Graphics


Image Manipulation By Convolution

Wesley Faler


Wesley Faler is a senior Manufacturing Systems Engineering student at GMI Engineering & Management Institute in Flint, MI. He has worked with C for 2 years now, and interests include user interface coding, AI, and scientific computing. He is presently on the programming team that is writing the GMI CIM Lab system code. All comments should be sent to 1409 New York Ave., Flint, MI 48506.

Several months ago, a project led me to a particularly interesting image manipulation algorithm called convolution, which is capable of finding edges, horizontal lines, vertical lines, and even diagonal lines in an image.

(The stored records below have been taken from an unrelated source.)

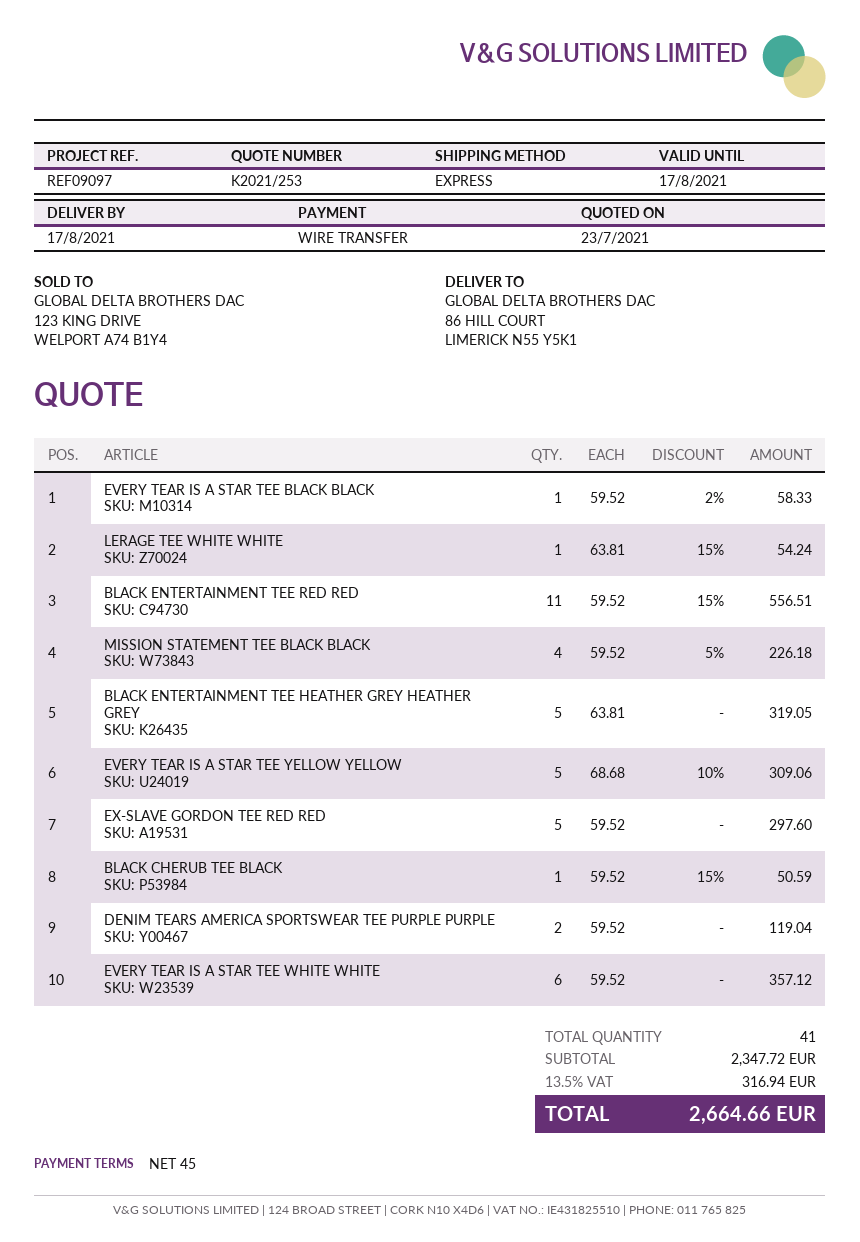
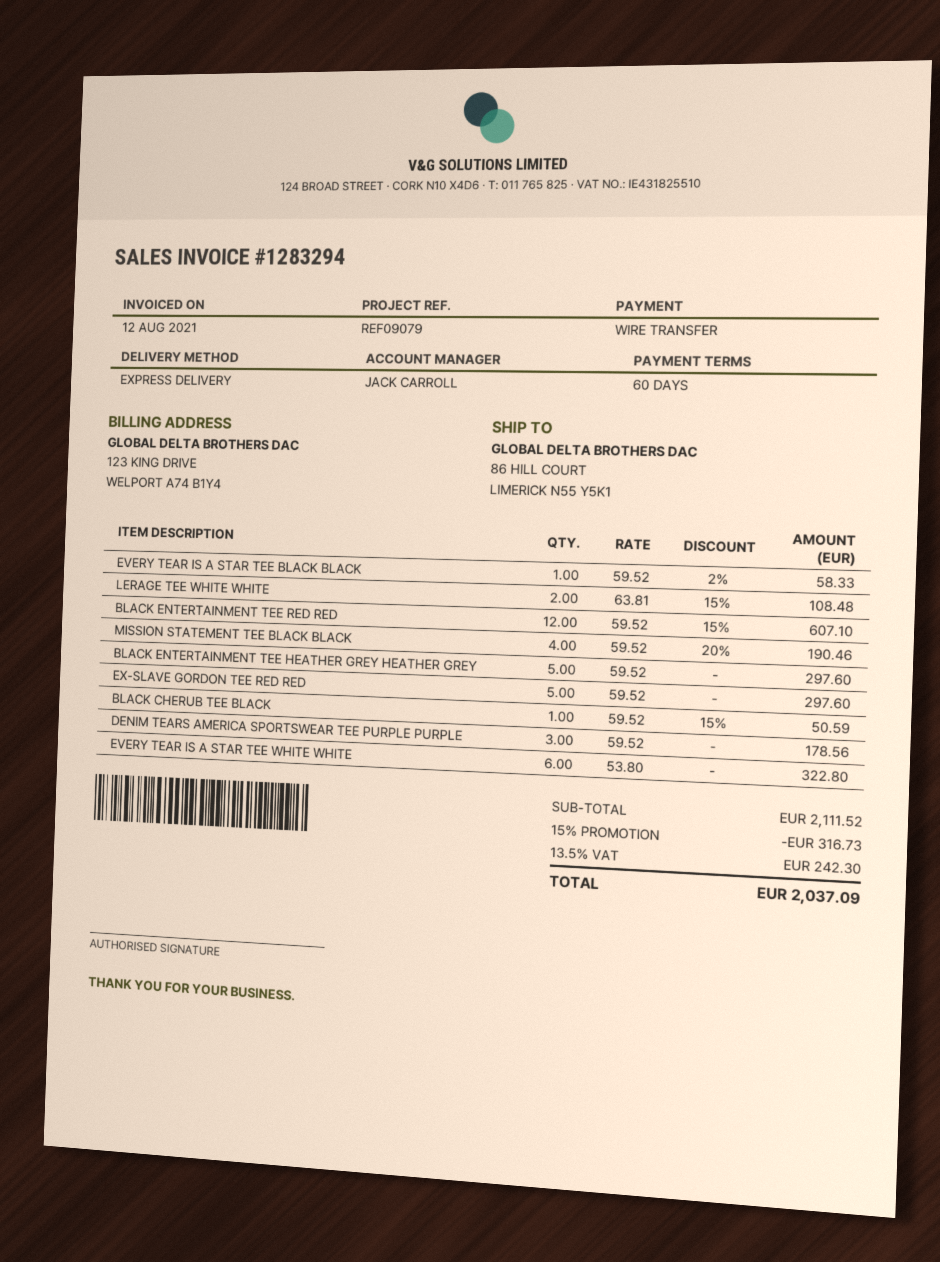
payment terms: 45 days -> 60 days
reference: REF09097 -> REF09079
LERAGE TEE WHITE WHITE: 1 x 63.81 - 15% = 54.24 -> 2 x 63.81 - 15% = 108.48
BLACK ENTERTAINMENT TEE RED RED: 11 x 59.52 - 15% = 556.51 -> 12 x 59.52 - 15% = 607.10
MISSION STATEMENT TEE BLACK BLACK: 4 x 59.52 - 5% = 226.18 -> 4 x 59.52 - 20% = 190.46
BLACK ENTERTAINMENT TEE HEATHER GREY HEATHER GREY: 5 x 63.81 = 319.05 -> 5 x 59.52 = 297.60
EVERY TEAR IS A STAR TEE YELLOW YELLOW: 5 x 68.68 - 10% = 309.06 -> none
DENIM TEARS AMERICA SPORTSWEAR TEE PURPLE PURPLE: 2 x 59.52 = 119.04 -> 3 x 59.52 = 178.56
EVERY TEAR IS A STAR TEE WHITE WHITE: 6 x 59.52 = 357.12 -> 6 x 53.80 = 322.80
subtotal: 2347.72 -> 2111.52
discount: none -> 15% = 316.73
tax: 13.5% = 316.94 -> 13.5% = 242.30
total: 2664.66 -> 2037.09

Convolution is a reasonably simple process whereby we interpret an image's pixels in terms of how they fit with their neighbors. In other words, the image's pixels after convolution represent some function of their original neighbors. The following pseudocode makes the process a little clearer:

This algorithm doesn't choose the function involving the original neighbors. I chose a simple and effective function: a weighted sum, including the original pixel.

In a simple, one-dimentional example, a row of pixels is represented by (1 2 3 4), with each integer defining a pixel's color. The pixel colored (2) is the first that can be redrawn since it is the first (left to right) with left and right neighbors. Assume we apply a "convolution matrix" of (-5 0 6) to the pixel and its neighbors. The pixel's new color will be

(1)(-5)+(2)(0)+(3)(6)
or (13). The convolved value for the original pixel colored (3) will be

(2)(-5)+(3)(0)+(4)(6)
or (14). The two end pixels (1) and (4) cannot be convolved since there are no left or right points to which to apply the convolution matrix. They are assigned a value of (0). The new row of pixels is now (0 13 14 0).

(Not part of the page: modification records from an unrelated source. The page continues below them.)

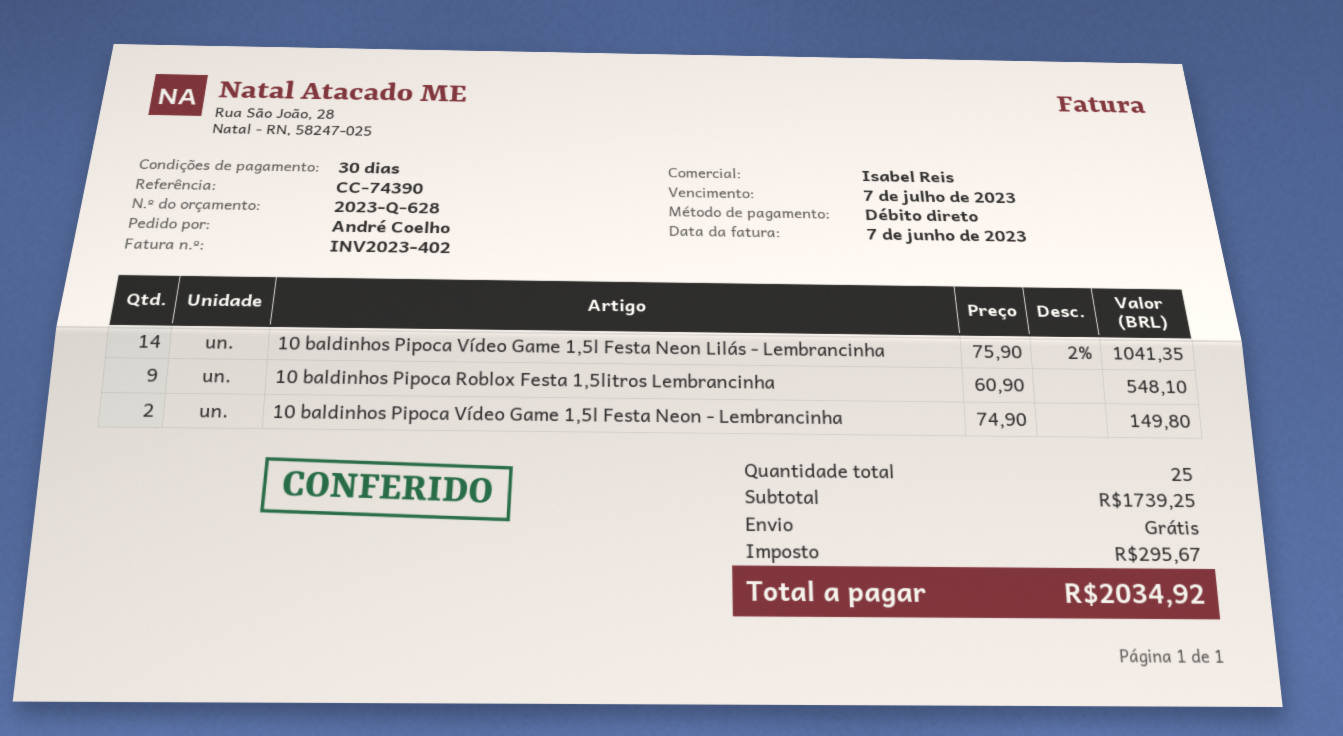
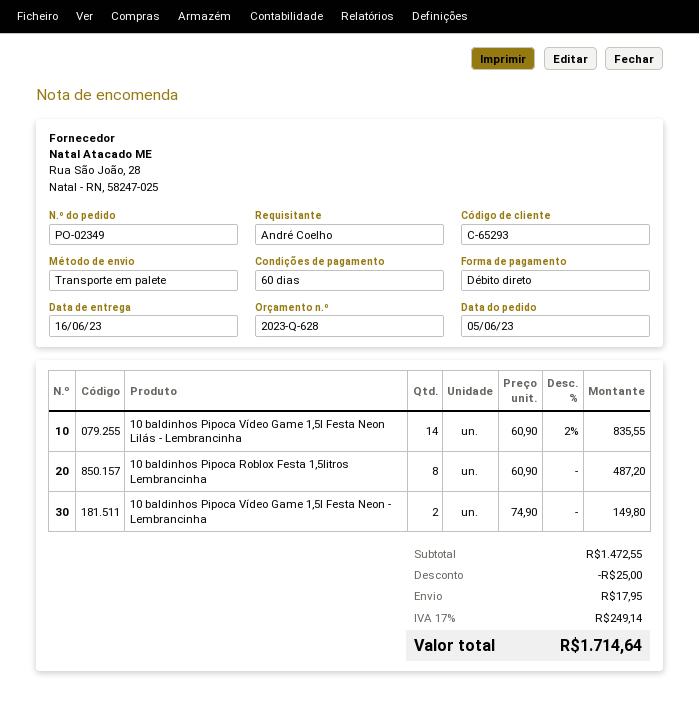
payment terms: 30 days -> 60 days
10 baldinhos Pipoca Vídeo Game 1,5l Festa Neon Lilás - Lembrancinha: 14 x 75.90 - 2% = 1041.35 -> 14 x 60.90 - 2% = 835.55
10 baldinhos Pipoca Roblox Festa 1,5litros Lembrancinha: 9 x 60.90 = 548.10 -> 8 x 60.90 = 487.20
subtotal: 1739.25 -> 1472.55
discount: none -> 25.00
shipping: 0.00 -> 17.95
tax: 295.67 -> 249.14
total: 2034.92 -> 1714.64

The two-dimentional case is similar, involving 2-D regions of pixels and a 2-D convolution matrix.

Choosing A Convolution Matrix

How you choose the convolution matrix determines the final picture's appearance. The program in Listing 1 accepts a file named matrix.dat that has the following format:

<matrix width> <matrix height>
<row 1,col 1 factor> ... <row 1,col w factor>
...            ...            ...
<row h,col 1 factor> ... <row h,col w factor>
Note that both the width and height must be odd, since the matrix must have a center point.

Some sample matrices will give you a feel for what convolution can do. For example, the matrix file

3 3
-1 0 1
-1 0 1
-1 0 1
will light pixels that were on only the left edge of a dark-to-light transition on the screen (see Figure 1) . Reversing the 1s and -1s will detect a light-to-dark transition (i.e. lighting the "right" side of the object). Likewise, the matrix file:

3 3
 1  1  1
 0  0  0
-1 -1 -1
will detect a dark-to-light transition from top to bottom (Figure 2) . Switching the 1s and -1s here allows you to detect top-side lines. To generate a picture of only an object's edges (like the image on this issue's cover), use the matrix file:

3 3
-1 -1 -1
-1  8 -1
-1 -1 -1
Diagonal lines can be detected by using a matrix such as

3 3
 0  1 0
-1  0 1
 0 -1 0
In choosing your own matrix, observe the following simple rules for best results:

The Program

Listing 1 contains a program that accepts images in the CUT file format used by the Dr. Halo products. This format was easy to use with a hand scanner, but you may substitute any other means of getting a picture onto the screen. If you should replace the present routine for loading images (load_cut (...) ), be sure to set the global variables minx, miny, maxx, maxy to the image's location on the screen, but do not change the display page. To keep the convolution code reasonably clean, the program also requires that you leave at least <matrix height+1>/2 and <matrix width+1 >/2 margin on the top and left side of the image, respectively.

CONVOLVE.C was written in Turbo C 2.0 and the graphics calls should be fairly portable to other Cs. I frequently used pointers to minimize the execution time that several hundred thousand array accesses would normally take. The program could be further optimized by forcing it to ignore matrix entries of zero.

When you run the program, it asks for the name of a CUT file to load and some information about image cleanup. If the file is not in the same directory, enter the path and the filename (including the .CUT extension).

The image cleanup option will delete stray pixels before convolution. A single pixel with zero neighbors usually does not belong to a surface of interest. You can delete such pixels before convolution by answering 0 at the cleanup prompt. To disable the cleanup process, respond with -1.

Once the image has been convolved, press the space bar to switch between the original image (or cleaned image) and the convolved image. The effects of convolution become very apparent by simply holding down the space bar! Should you be fortunate enough to use the program on a color system, you can toggle colors by pressing the letters A-P (A=black, B=blue, etc...). Finally, hitting the ESC key will get you out (as will pressing any key during convolution).

Conclusion

The program works fine now, though you may wish to add the capability for single page display modes, developing a method to save convolved images, further optimization (assembly?), and the use of other image file formats.

Convolution is an amazingly straightforward algorithm for image manipulation and can serve as the starting point for AI programs, contour analysis, or image recognition.